Casa 4 en 1 in Murcia

Keramisches Fassadenkleid aus blauweiß gemusterten Steingutfliesen

Mauren brachten die Keramik einst von Ägypten nach Südwesteuropa, wo sie sich von Granada aus vor allem in Spanien und Portugal verbreitete und dort bis heute bei vielen Architekten und Bauherren beliebt ist. Kein Wunder also, dass auf der Iberischen Halbinsel immer wieder Projekte entstehen, bei denen Fliesen eine herausragende Rolle spielen. Ein wunderbares Beispiel dafür befindet sich in Guadalupe, einem Vorort nordwestlich der spanischen Stadt Murcia. Clavel Arquitectos schufen dort für ein wohlhabendes Paar ein ultramodernes Wohnhaus, das zu einem Großteil mit traditionell gemusterten, blauweißen Fliesen verkleidet ist.

Alle Außenflächen des nach Süden weit auskragenden Gästetraktes bedecken blauweiß gemusterte Steingutfliesen
Südwestansicht mit dem Schlaftrakt links, dessen Fassade aus schwarzen Glasplatten besteht, mittig der Wohnraum, darüber die Gästewohnung
Die 20 x 20 Zentimenter großen Keramikfliesen reichen bis an die Glasfront

Der luxuriöse Neubau liegt in einem ruhigen Wohnviertel auf einem kleinen grünen Hügel. Er besitzt eine nutzbare Fläche von mehr als 1.100 (!) Quadratmetern, die sich auf drei übereinandergestapelten Ebenen verteilen. Sein Name Casa 4 en 1 steht für die Aufteilung in vier Nutzungszonen, nach denen die Architekten das Gebäude gliederten: einen Freizeitbereich mit Bar, Sauna und Schwimmbad im Untergeschoss, dem Wohn-, Ess- und Küchenbereich im Erdgeschoss mit einem weiteren Schwimmbad auf der Terrasse davor, dem seitlich daran angrenzenden Schlafbereich mit Ankleiden und Bad sowie einem Gästetrakt mit fünf Schlafräumen im Geschoss darüber (siehe Abb. 7). Die einzelnen Bereiche unterscheiden sich nicht nur in der Nutzung voneinander, auch ihre Konstruktion und die Fassaden sind jeweils verschiedenartig ausgebildet.

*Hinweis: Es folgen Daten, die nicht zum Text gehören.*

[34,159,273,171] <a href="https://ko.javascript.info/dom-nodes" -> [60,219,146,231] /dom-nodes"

Erschlossen wird das Gebäude über eine zickzackförmige Auffahrt vom Untergeschoss aus. Eine Garage bietet Platz für zwei Autos, daneben können unter dem auskragenden Erdgeschoss fünf weitere Autos parken. Licht erhält die unterirdische Ebene vor allem durch Oberlichter und gläserne Patios; der Boden besteht aus Stampfbeton, die rauen Betonwände sind unverkleidet. Über eine einläufige Treppe oder einen Aufzug geht es hinauf in den Wohntrakt, der als ein im Schnitt c-förmiger Betonrahmen ausgebildet ist. Mit raumhohen und komplett aufschiebbaren Glasfronten ist er zur Terrasse nach Südwesten ausgerichtet. In den Rahmen schiebt sich von Westen der Baukörper mit dem Schlafraum der Bauherren. Seine Fassade besteht aus dicken anthrazitfarbenen, aufeinandergeschichteten und mit unebenen Kanten hergestellten Glasplatten. Sie sind undurchsichtig und ergeben zusammen eine grob strukturierte Wandoberfläche, die an Sedimentgestein erinnert, in der sich jedoch das Licht vielfach bricht.

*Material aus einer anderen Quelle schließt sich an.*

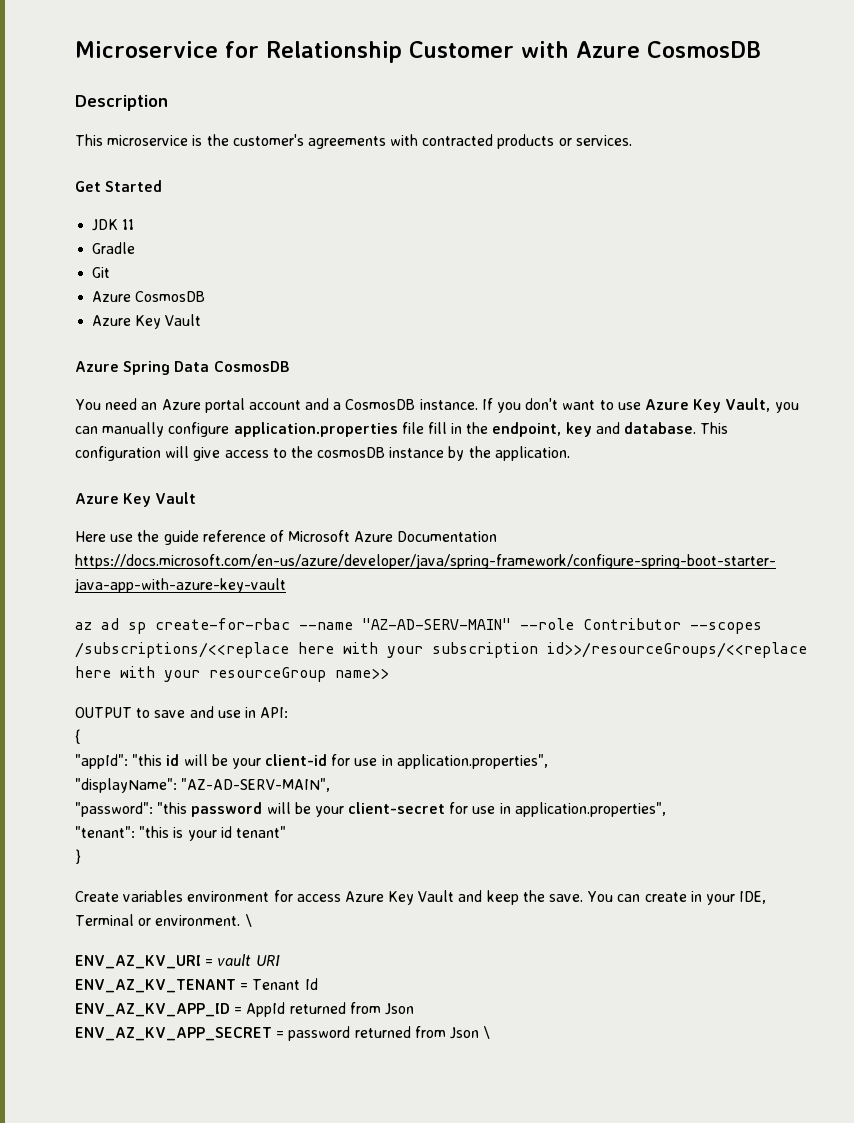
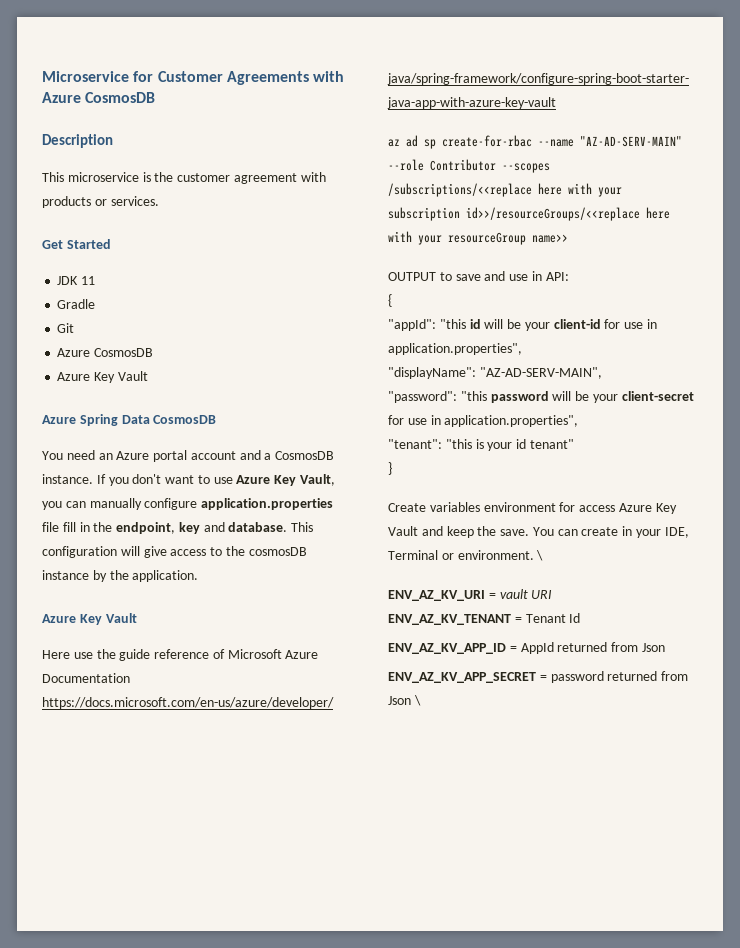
[266,41,514,63] Relationship Customer -> [157,71,309,85] Customer Agreements
[232,134,494,149] customer's agreements with contracted -> [177,172,326,184] customer agreement with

Den oberen Abschluss des Hauses bildet der Gästetrakt. Wie der Wohnbereich darunter ist er als liegender Betonrahmen ausgeführt, richtet sich aber mit ebenfalls raumhohen Glasfronten in die entgegengesetzte Richtung nach Nordosten. Davor verläuft ein 37 Meter langer Fachwerkträger, der an der südlichen Schmalseite über die Gebäudekante hinauskragend, die enorme Spannweite der Konstruktion verdeutlicht. Auffälligstes Gestaltungselement sind dennoch die blauweiß gemusterten Keramikfliesen, die den oberen Betonrahmen vollständig bedecken und dem Wohnhaus das gewisse Etwas verleihen.

Fliesen und Platten
Die Architekten entdeckten die Fliesen mit dem traditionellen, floralen Dekor bei einem regionalen Keramikhersteller, der sie als Auslaufmodell noch im Programm hatte, heute aber nicht mehr produziert. Es handelt sich um trockengepresste und glasierte Steingutfliesen im Format 20 x 20 Zentimeter mit einer Dicke von 6 Millimetern. Hergestellt wurden sie im Zweibrandverfahren, bei dem der Scherben zuerst bei einer Temperatur zwischen 900 und 1.100°C gebrannt, dann glasiert und mit dem gewünschten Muster bedruckt wird. Anschließend schmilzt man die Fliese mit einem weiteren Brand bei etwa 100° geringerer Temperatur auf. Der zweite Brand fixiert die Farbe und versiegelt die Fliese.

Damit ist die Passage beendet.